[Task description]:
In the following listing, find the lines containing "none" and report them.

=== Given information ===

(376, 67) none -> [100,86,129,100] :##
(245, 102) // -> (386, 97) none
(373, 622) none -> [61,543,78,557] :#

===
=== Given information ===

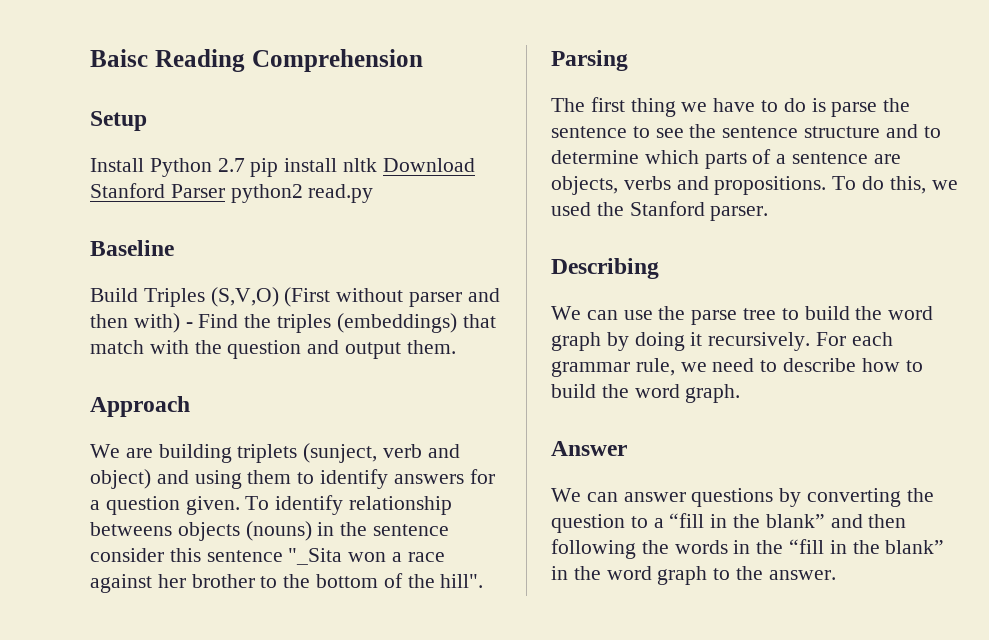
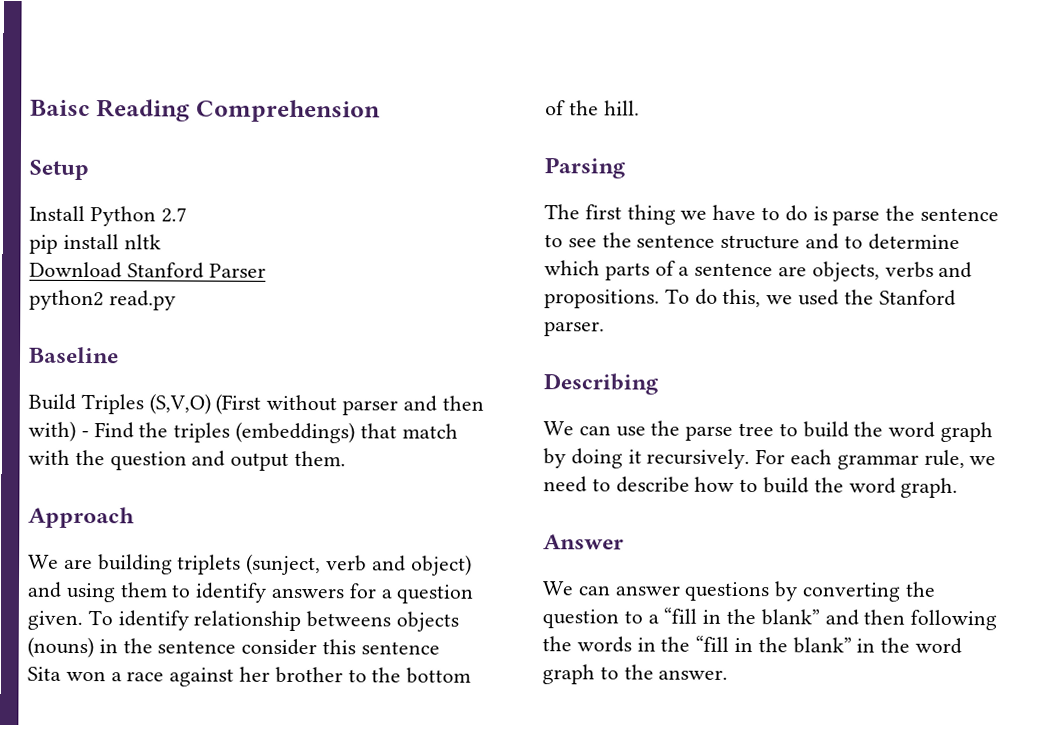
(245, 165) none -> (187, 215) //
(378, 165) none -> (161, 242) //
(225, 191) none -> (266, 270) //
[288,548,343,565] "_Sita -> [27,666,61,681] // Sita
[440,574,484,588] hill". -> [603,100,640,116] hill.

===

[Solution to this problem]:
(376, 67) none -> [100,86,129,100] :##
(245, 102) // -> (386, 97) none
(373, 622) none -> [61,543,78,557] :#
(245, 165) none -> (187, 215) //
(378, 165) none -> (161, 242) //
(225, 191) none -> (266, 270) //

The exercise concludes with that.